L'autisme infantile. L'enfant souffre d'une perturbation du développement qui affecte la communication, la relation sociale émergente, avec un repli sur soi et une indifférence progressive aux personnes qui l'entourent. Les troubles sont repérables dès 1 an, mais c'est plus souvent l'absence de langage et le désintérêt aux autres qui évoquent un développement anormal vers l'âge de 30 mois. Ces symptômes doivent conduire à orienter l'enfant et sa famille vers des centres de diagnostic pour effectuer un bilan complet. Cela peut amener l'enfant à bénéficier d'une prise en charge éducative avant l'âge de 4 ans, garante des résultats les meilleurs.

Le trouble de déficit de l'attention avec ou sans hyperactivité (TDHA). Ce syndrome neurocomportemental regroupe trois signes qui ne sont pas spécifiques de l'affection s'ils se situent de façon isolée ou inconstante. L'inattention, l'impulsivité et l'agitation incessante doivent être repérées de façon prolongée dans chaque espace de vie (maison, école, loisirs...). L'entrée à l'école primaire, avec les difficultés d'apprentissage liées à ces troubles, pousse à poser le diagnostic, alors que le repérage de certains signes d'appel en structure d'accueil ou à la maternelle permettrait d'entamer un traitement pour réduire les symptômes. L'exploration retrouve dans 50 à 70 % des cas d'autres troubles mentaux associés.

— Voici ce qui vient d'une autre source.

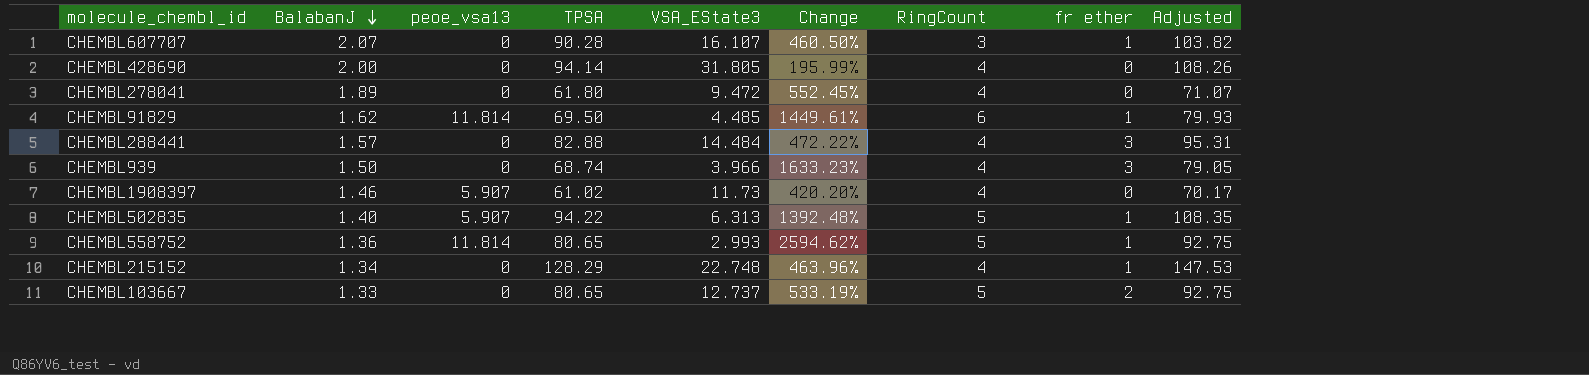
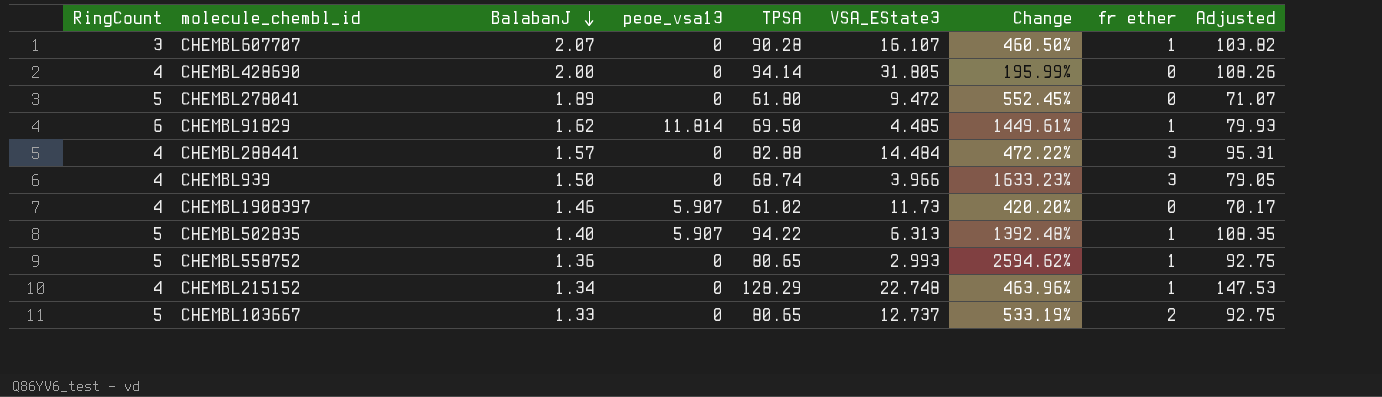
column RingCount | position: 7 -> 1
CHEMBL278041 | RingCount: 4 -> 5
CHEMBL558752 | peoe_vsa13: 11.814 -> 0

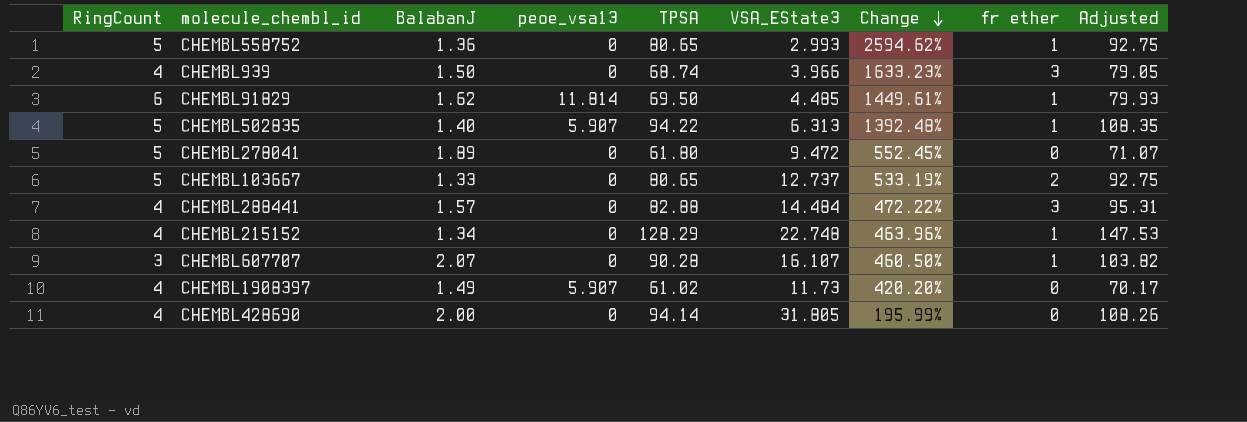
row order: BalabanJ descending -> Change descending
CHEMBL1908397 | BalabanJ: 1.46 -> 1.49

Les troubles obsessionnels compulsifs (TOC). La moitié des cas de TOC apparaissent dans l'enfance, à l'entrée en primaire et vers la prépuberté : certaines obsessions s'emparent du mental et perturbent alors le cours des pensées. Les quatre obsessions principales observées chez les enfants sont la crainte de la contamination, la peur des blessures et de la mort, l'obsession des nombres et l'intensité marquée des scrupules. L'enfant met alors en place des stratagèmes répétitifs - les compulsions - afin d'essayer de se prémunir et de calmer l'anxiété provoquée. Ces TOC sont à distinguer des rituels de l'enfance, fréquents à cette période. Ils sont associés dans deux tiers des cas à d'autres désordres mentaux.

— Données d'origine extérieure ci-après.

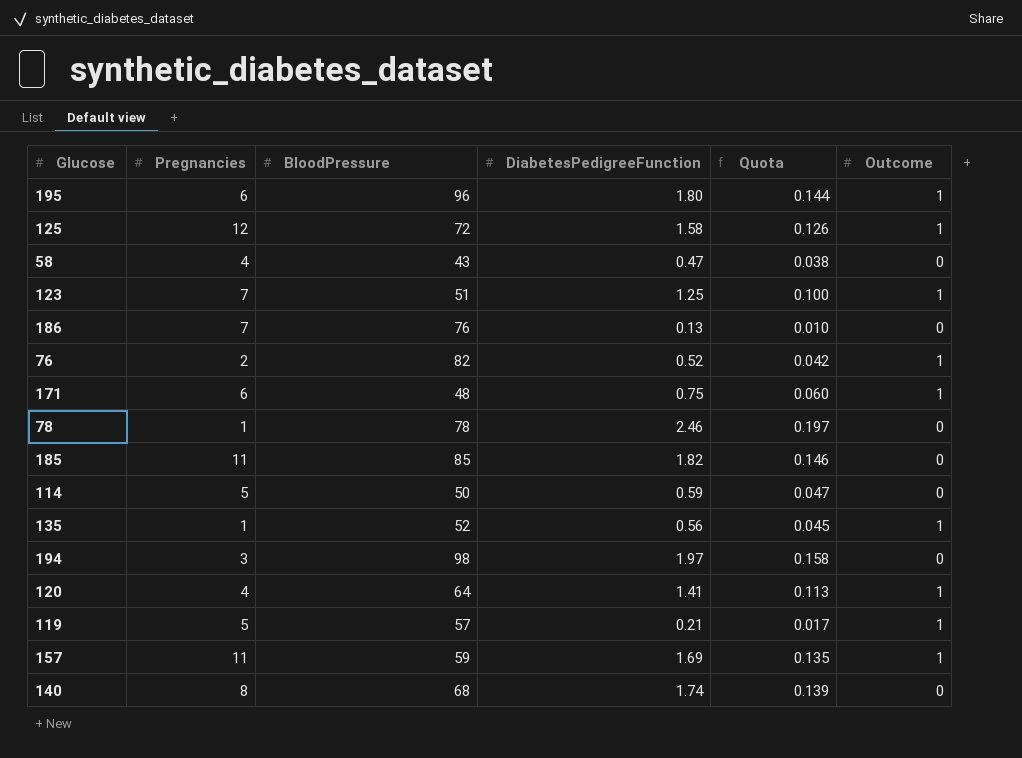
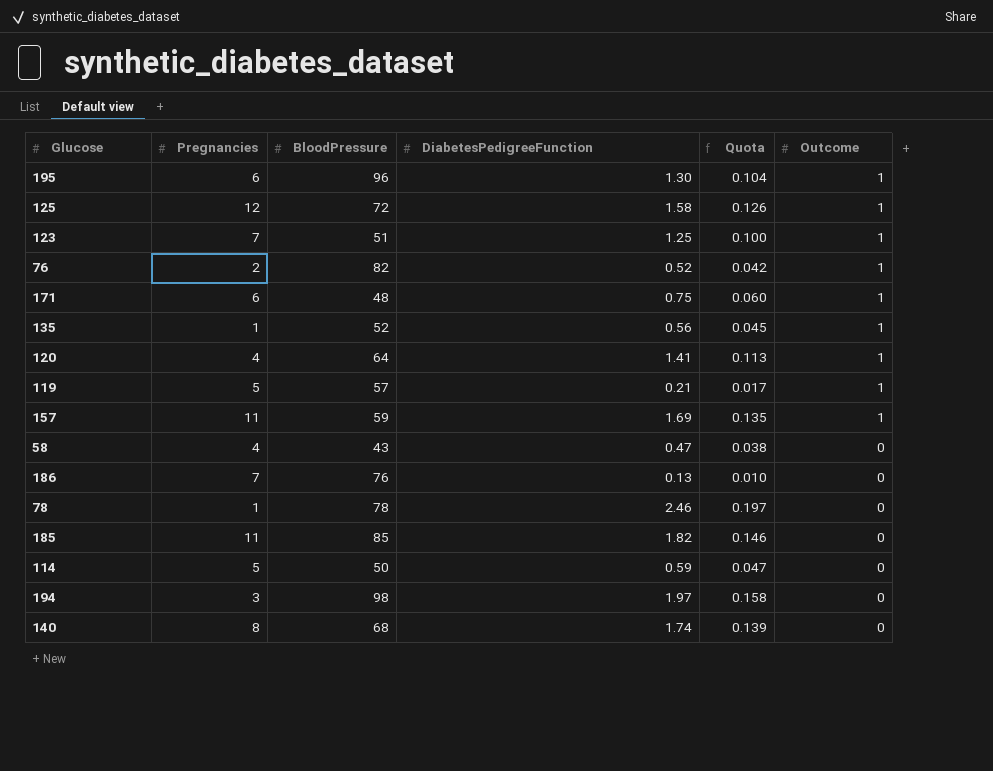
row order: none -> Outcome descending
195 | DiabetesPedigreeFunction: 1.80 -> 1.30
195 | Quota: 0.144 -> 0.104

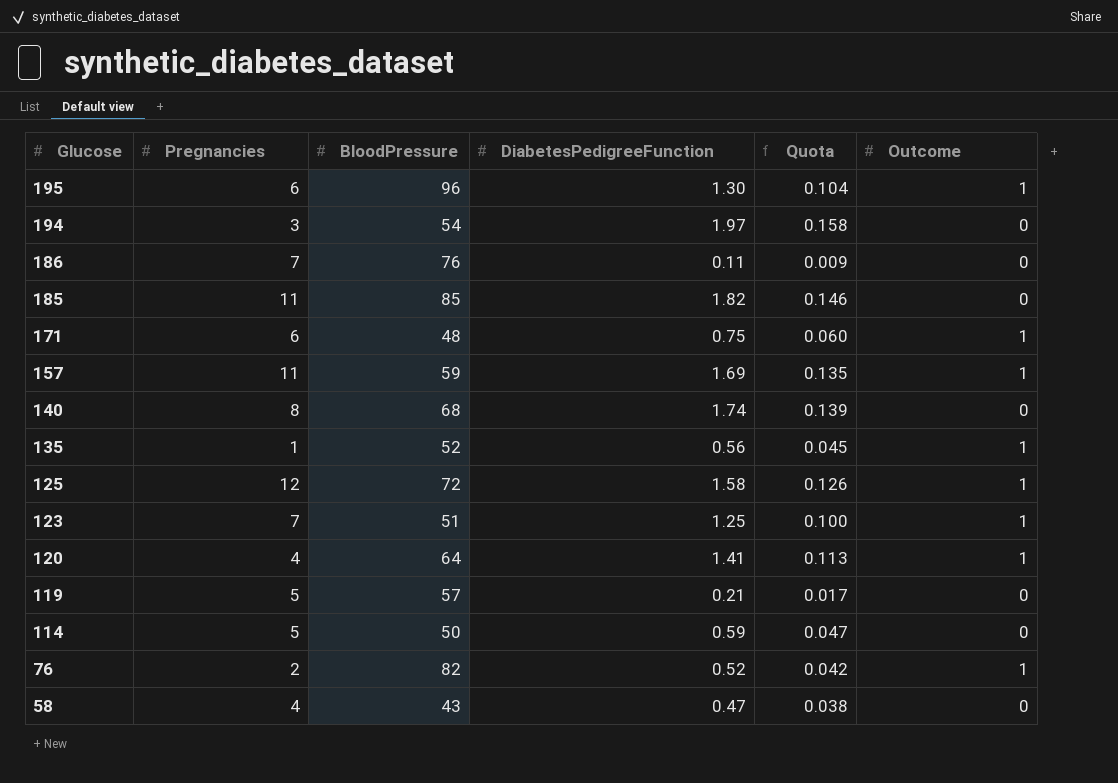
row order: Outcome descending -> Glucose descending
row 78: 1 | 78 | 2.46 | 0.197 | 0 -> none
194 | BloodPressure: 98 -> 54
186 | DiabetesPedigreeFunction: 0.13 -> 0.11
186 | Quota: 0.010 -> 0.009
119 | Outcome: 1 -> 0

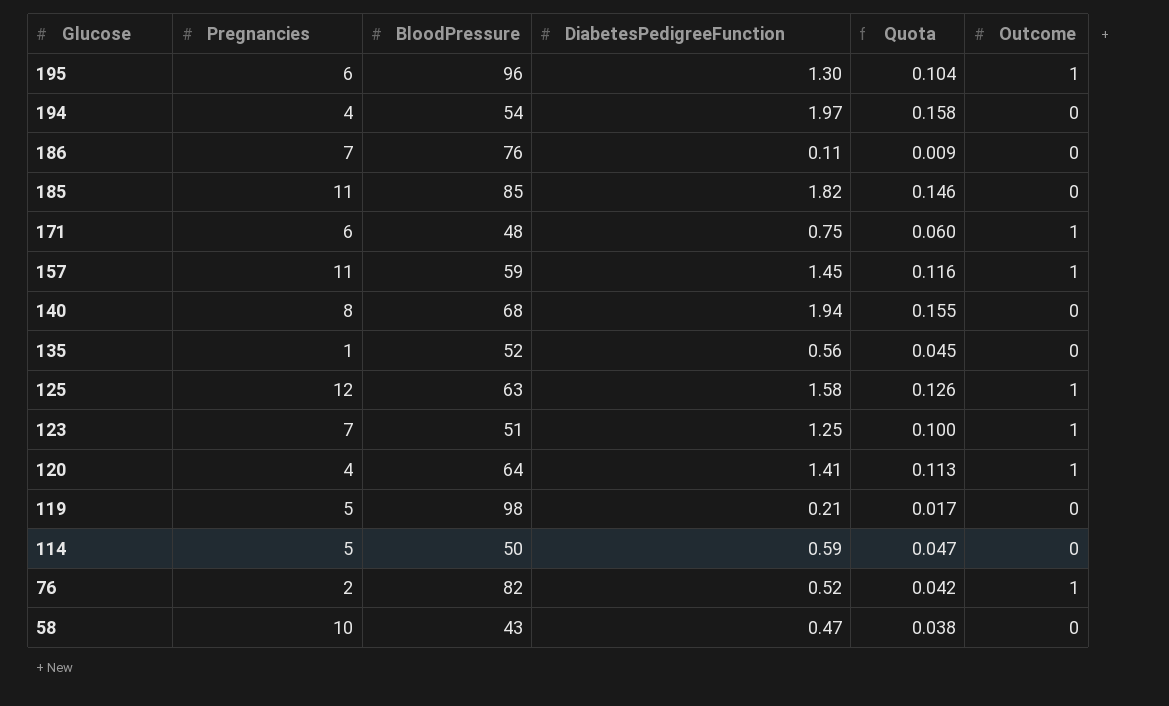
194 | Pregnancies: 3 -> 4
157 | DiabetesPedigreeFunction: 1.69 -> 1.45
157 | Quota: 0.135 -> 0.116
140 | DiabetesPedigreeFunction: 1.74 -> 1.94
140 | Quota: 0.139 -> 0.155
135 | Outcome: 1 -> 0
125 | BloodPressure: 72 -> 63
119 | BloodPressure: 57 -> 98
58 | Pregnancies: 4 -> 10

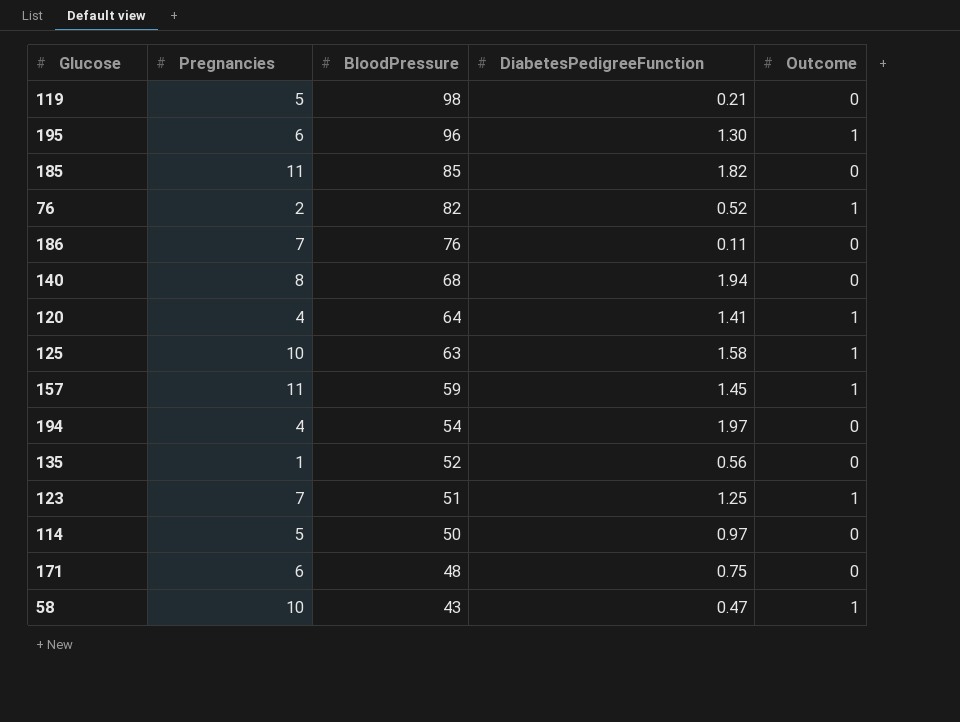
row order: Glucose descending -> BloodPressure descending
column Quota | formula: [DiabetesPedigreeFunction] * 0.08 -> none
125 | Pregnancies: 12 -> 10
114 | DiabetesPedigreeFunction: 0.59 -> 0.97
171 | Outcome: 1 -> 0
58 | Outcome: 0 -> 1

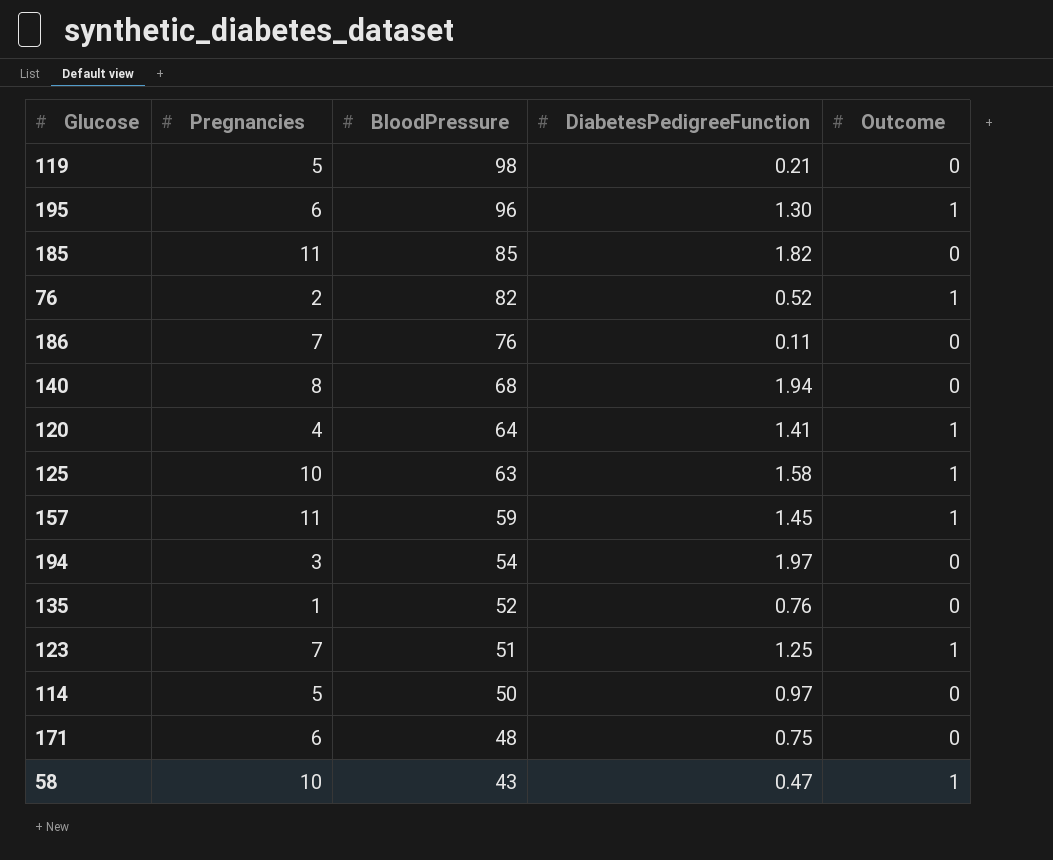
194 | Pregnancies: 4 -> 3
135 | DiabetesPedigreeFunction: 0.56 -> 0.76

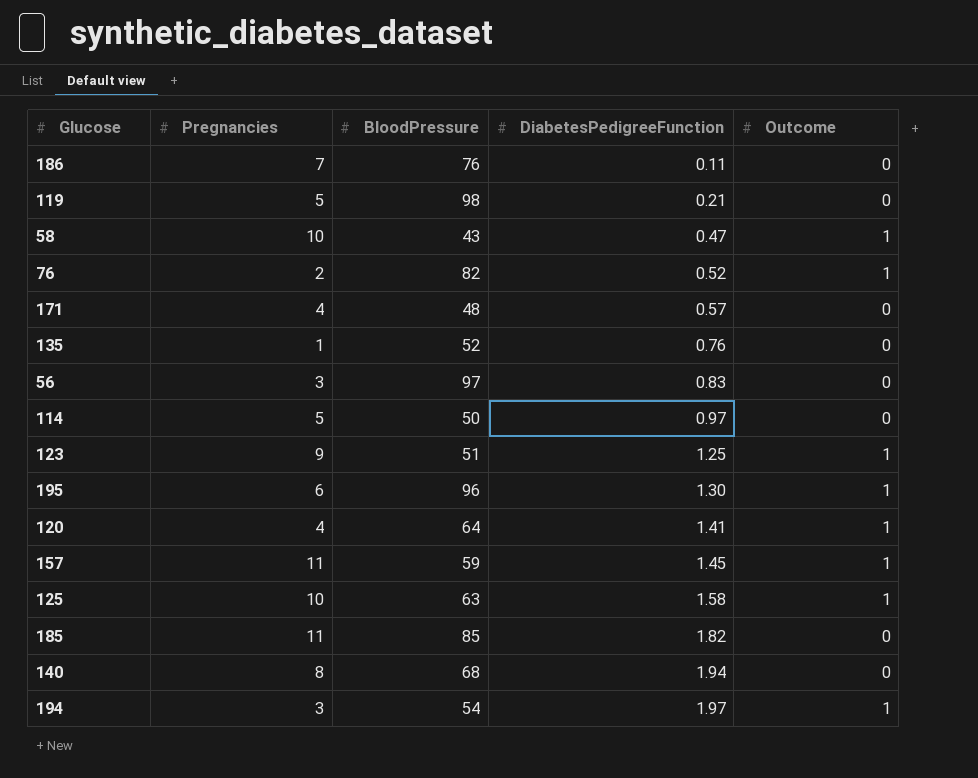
row order: BloodPressure descending -> DiabetesPedigreeFunction ascending
171 | Pregnancies: 6 -> 4
171 | DiabetesPedigreeFunction: 0.75 -> 0.57
row 56: none -> 3 | 97 | 0.83 | 0
123 | Pregnancies: 7 -> 9
194 | Outcome: 0 -> 1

Les troubles anxieux. Ils recouvrent différents symptômes d'anxiété majeure (hyperanxiété, « trouble panique », stress post-traumatique) qui laissent l'enfant démuni, en proie à une détresse intense. Les conséquences en sont des troubles du sommeil, des symptômes d'agitation et d'hypervigilance, des accès de colère et parfois de l'auto-agressivité. Ces manifestations amènent trop rarement à consulter. C'est lors de complications plus graves (échec scolaire, dépression, tentative de suicide) que le diagnostic est le plus souvent posé.

Les troubles du comportement alimentaire (TCA). C'est à l'âge de la puberté, période fragile où l'image du corps est difficile à appréhender au cours de son évolution, que se révèlent ces troubles, souvent reconnus tardivement par l'entourage. Les signes d'appel sont une préoccupation excessive de l'image du corps avec une perte d'estime de soi et une fixation sur l'alimentation qui conduit à un comportement anorexique ou boulimique.

La schizophrénie. Cette psychose débute très rarement dans l'enfance. Les troubles apparaissent au moment du passage à la vie adulte et les signes précurseurs ne sont pas assez spécifiques pour orienter vers une prise en charge précoce.

SENSIBILISER AU DÉPISTAGE

Les professionnels en contact régulier avec les enfants doivent être sensibilisés au repérage de ces signes d'alerte. C'est grâce à l'observation fine du développement psycho-sensori-moteur et cognitif de l'enfant dans son environnement, ainsi qu'à l'attention portée à l'acquisition du langage et au comportement émotionnel que le dépistage des troubles mentaux sera plus précoce. La souffrance psychique exprimée par l'enfant, et l'aide à apporter à sa famille dans sa prise en charge, appellent à cette vigilance.

1- Source : Inserm, Troubles mentaux : dépistage et prévention chez l'enfant et l'adolescent, expertise collective de décembre 2002.